Edgar Hilsenrath est né en Allemagne en 1926. Survivant de la Shoah, ayant vécu en Palestine et en France, il arrive à New York au début des années 50. Là, il écrit la nuit dans des cafétérias juives sordides, et vit de petits boulots le jour. Ses romans ont été traduits en dix-huit langues et se sont vendus dans le monde entier à plus de cinq millions d’exemplaires. 

Critique lecteur :

Je viens de refermer le "nazi et le barbier" et la découverte de cet auteur a été pour moi une véritable révélation.

J'ai été profondément troublée par le style et l'originalité de l'histoire qu'il nous raconte, inscrite dans l'Histoire avec un grand H d'une des périodes les plus sombres et les plus effroyables du 20ème siècle.

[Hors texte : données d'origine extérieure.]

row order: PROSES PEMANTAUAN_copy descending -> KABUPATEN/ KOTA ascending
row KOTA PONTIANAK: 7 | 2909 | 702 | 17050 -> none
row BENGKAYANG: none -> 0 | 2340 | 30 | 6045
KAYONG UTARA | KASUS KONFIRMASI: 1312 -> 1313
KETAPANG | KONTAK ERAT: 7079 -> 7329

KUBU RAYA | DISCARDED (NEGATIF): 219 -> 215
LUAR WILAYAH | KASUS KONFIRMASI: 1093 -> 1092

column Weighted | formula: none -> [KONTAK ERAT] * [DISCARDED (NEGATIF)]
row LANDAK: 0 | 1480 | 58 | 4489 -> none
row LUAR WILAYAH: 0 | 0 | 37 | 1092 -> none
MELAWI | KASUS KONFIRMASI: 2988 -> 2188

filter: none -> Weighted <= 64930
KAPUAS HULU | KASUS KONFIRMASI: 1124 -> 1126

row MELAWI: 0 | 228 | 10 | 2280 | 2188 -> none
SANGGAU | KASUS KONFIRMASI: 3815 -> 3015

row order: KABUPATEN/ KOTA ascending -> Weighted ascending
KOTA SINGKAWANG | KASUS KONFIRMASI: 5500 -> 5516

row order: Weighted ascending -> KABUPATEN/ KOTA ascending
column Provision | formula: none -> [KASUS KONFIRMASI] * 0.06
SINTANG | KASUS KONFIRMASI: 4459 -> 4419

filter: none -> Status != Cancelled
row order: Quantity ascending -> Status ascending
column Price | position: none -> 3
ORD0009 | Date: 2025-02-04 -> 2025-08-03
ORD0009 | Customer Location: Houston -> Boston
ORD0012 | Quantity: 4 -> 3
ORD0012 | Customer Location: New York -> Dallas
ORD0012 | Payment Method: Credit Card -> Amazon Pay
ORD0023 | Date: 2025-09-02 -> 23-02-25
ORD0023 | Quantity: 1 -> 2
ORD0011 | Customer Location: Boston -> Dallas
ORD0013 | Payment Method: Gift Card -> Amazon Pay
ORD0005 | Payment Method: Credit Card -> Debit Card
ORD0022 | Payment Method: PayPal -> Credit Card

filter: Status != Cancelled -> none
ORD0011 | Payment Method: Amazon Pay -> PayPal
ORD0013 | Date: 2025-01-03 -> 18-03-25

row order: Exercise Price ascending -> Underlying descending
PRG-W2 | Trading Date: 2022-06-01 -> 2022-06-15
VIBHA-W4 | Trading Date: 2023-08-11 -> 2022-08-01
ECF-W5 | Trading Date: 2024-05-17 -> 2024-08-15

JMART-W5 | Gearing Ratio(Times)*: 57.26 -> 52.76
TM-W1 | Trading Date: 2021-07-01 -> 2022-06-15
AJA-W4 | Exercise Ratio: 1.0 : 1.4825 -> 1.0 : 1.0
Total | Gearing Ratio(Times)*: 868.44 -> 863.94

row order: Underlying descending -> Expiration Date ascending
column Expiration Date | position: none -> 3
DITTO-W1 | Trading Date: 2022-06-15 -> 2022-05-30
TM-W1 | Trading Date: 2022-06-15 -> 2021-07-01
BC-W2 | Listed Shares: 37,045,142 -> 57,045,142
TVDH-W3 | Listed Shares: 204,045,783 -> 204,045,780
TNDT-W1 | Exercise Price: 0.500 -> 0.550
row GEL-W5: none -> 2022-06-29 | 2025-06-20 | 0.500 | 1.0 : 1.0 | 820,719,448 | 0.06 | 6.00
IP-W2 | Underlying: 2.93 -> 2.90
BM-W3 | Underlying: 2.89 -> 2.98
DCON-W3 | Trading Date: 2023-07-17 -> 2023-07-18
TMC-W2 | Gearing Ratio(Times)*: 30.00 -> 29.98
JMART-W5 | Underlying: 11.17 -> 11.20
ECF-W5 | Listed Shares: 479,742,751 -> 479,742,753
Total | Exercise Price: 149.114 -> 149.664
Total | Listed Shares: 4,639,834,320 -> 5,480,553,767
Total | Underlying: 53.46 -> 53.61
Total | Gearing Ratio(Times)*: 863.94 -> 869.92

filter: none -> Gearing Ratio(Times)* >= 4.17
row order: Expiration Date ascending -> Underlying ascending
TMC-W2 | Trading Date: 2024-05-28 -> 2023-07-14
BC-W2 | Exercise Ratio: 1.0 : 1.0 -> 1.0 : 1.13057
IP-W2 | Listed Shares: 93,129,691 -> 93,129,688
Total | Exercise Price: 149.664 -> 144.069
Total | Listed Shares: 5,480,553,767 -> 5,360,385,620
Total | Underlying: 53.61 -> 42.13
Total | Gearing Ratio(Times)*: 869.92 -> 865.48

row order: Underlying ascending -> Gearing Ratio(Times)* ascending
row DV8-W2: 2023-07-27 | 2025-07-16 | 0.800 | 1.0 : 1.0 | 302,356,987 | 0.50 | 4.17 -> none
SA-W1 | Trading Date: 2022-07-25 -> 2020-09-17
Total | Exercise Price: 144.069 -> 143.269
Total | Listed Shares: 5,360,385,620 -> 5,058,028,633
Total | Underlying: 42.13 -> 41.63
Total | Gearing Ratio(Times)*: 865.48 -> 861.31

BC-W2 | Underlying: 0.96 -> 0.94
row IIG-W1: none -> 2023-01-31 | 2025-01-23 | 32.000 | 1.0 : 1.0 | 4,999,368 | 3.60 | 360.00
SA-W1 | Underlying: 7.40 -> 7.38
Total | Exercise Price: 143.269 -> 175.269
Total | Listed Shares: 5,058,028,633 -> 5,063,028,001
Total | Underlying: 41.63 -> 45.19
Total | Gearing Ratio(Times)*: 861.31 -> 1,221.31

Comment prendre le recul nécessaire pour raconter la Shoa sur le ton de la fable, de la farce, frôlant l'obscénité, l'absurde, la vulgarité, l'horreur sans jamais y sombrer avec, somme toute, un humour très "ashkénase". Il nous renvoie à la notion de "banalité du mal" que défendait Hannah Arendt. C'est avant tout l'histoire de la bêtise, de l'opportunisme, de la convoitise, de la distanciation totale avec la réalité. Son héro est un être veule , dénué de toute trace de conscience qui traverse l'histoire, tour à tour SA, SS, génocidaire, puis juif ardent défenseur de l'état d'Israēl avec pour uniques préoccupations sa survie, son enrichissement, sa reconnaissance par autrui. Histoire que l'on peut trouver tout à fait immorale car elle ne laisse aucune place au repentir, au remord. Ce livre n'en reste pas moins un petit chef d'oeuvre d'humour, et c'est ce qui fait de l'auteur un très grand écrivain. J'ai hâte de poursuivre la découverte de ses romans.